» **WHAT THE EXERCISE ASKS**:
Retype the data that follows line by line, exactly, and leave its pictures out.

» **EXTRACTED RECORDS**:
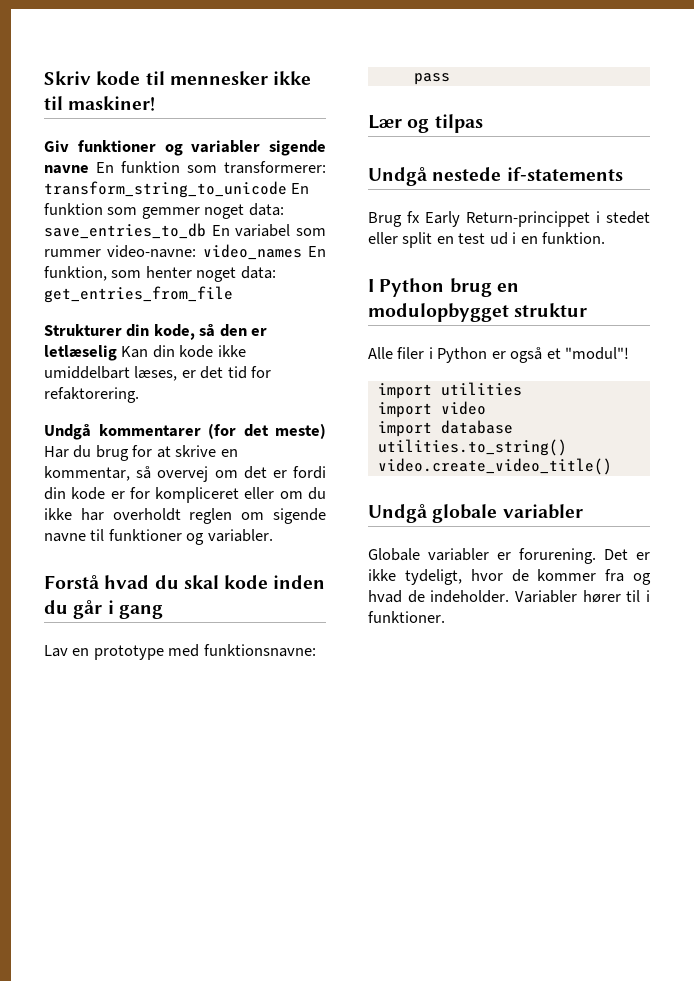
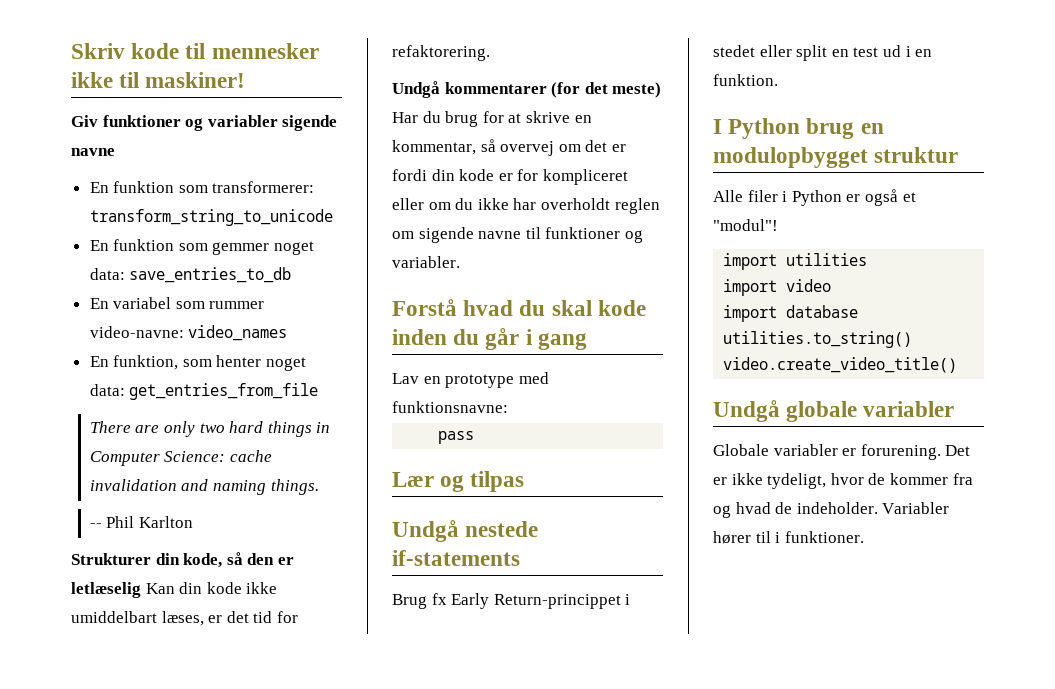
- Giv funktioner og variabler sigende navne En funktion som transformerer: transform_string_to_unicode En funktion som gemmer noget data: save_entries_to_db En variabel som rummer video-navne: video_names En funktion, som henter noget data: get_entries_from_file
+ Giv funktioner og variabler sigende navne
+ En funktion som transformerer: transform_string_to_unicode
+ En funktion som gemmer noget data: save_entries_to_db
+ En variabel som rummer video-navne: video_names
+ En funktion, som henter noget data: get_entries_from_file
+ There are only two hard things in Computer Science: cache invalidation and naming things.
+ -- Phil Karlton

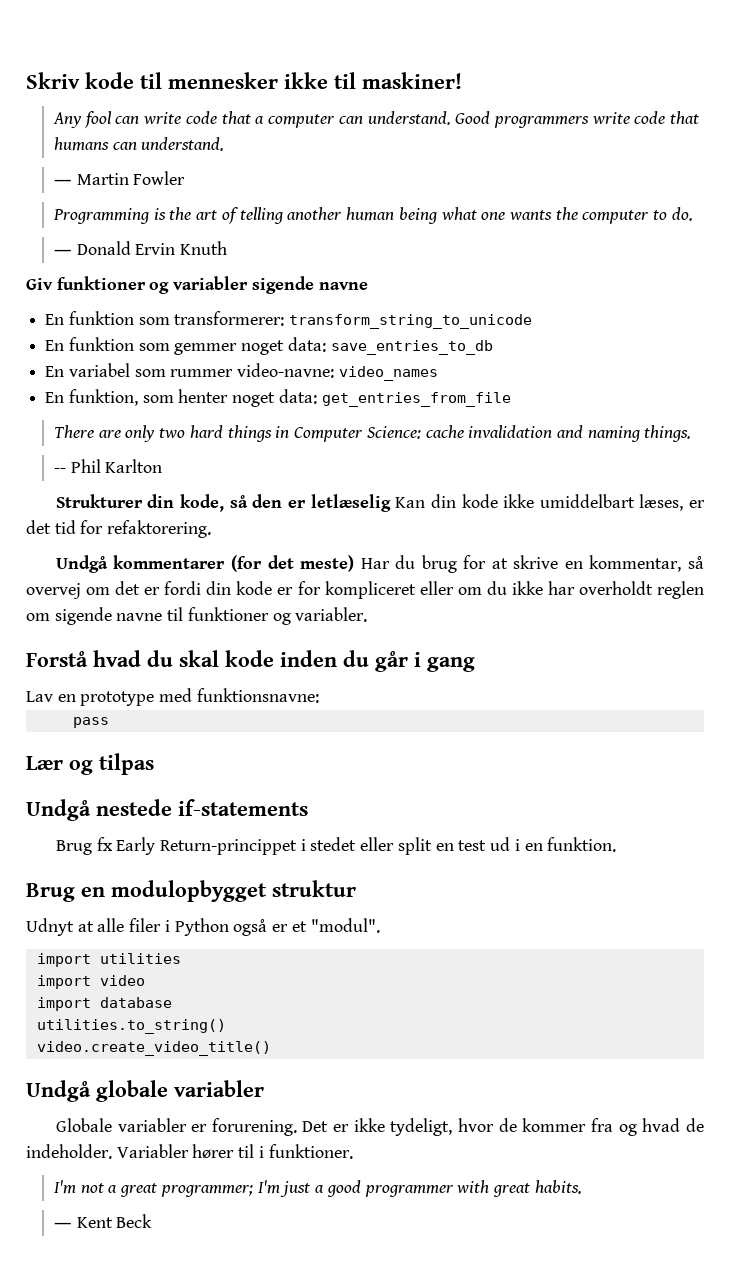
+ Any fool can write code that a computer can understand. Good programmers write code that humans can understand.
+ ― Martin Fowler
+ Programming is the art of telling another human being what one wants the computer to do.
+ ― Donald Ervin Knuth
- I Python brug en modulopbygget struktur
+ Brug en modulopbygget struktur
- Alle filer i Python er også et "modul"!
+ Udnyt at alle filer i Python også er et "modul".
+ I'm not a great programmer; I'm just a good programmer with great habits.
+ ― Kent Beck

» **OUTPUT OF THE TASK**:
- Giv funktioner og variabler sigende navne En funktion som transformerer: transform_string_to_unicode En funktion som gemmer noget data: save_entries_to_db En variabel som rummer video-navne: video_names En funktion, som henter noget data: get_entries_from_file
+ Giv funktioner og variabler sigende navne
+ En funktion som transformerer: transform_string_to_unicode
+ En funktion som gemmer noget data: save_entries_to_db
+ En variabel som rummer video-navne: video_names
+ En funktion, som henter noget data: get_entries_from_file
+ There are only two hard things in Computer Science: cache invalidation and naming things.
+ -- Phil Karlton

+ Any fool can write code that a computer can understand. Good programmers write code that humans can understand.
+ ― Martin Fowler
+ Programming is the art of telling another human being what one wants the computer to do.
+ ― Donald Ervin Knuth
- I Python brug en modulopbygget struktur
+ Brug en modulopbygget struktur
- Alle filer i Python er også et "modul"!
+ Udnyt at alle filer i Python også er et "modul".
+ I'm not a great programmer; I'm just a good programmer with great habits.
+ ― Kent Beck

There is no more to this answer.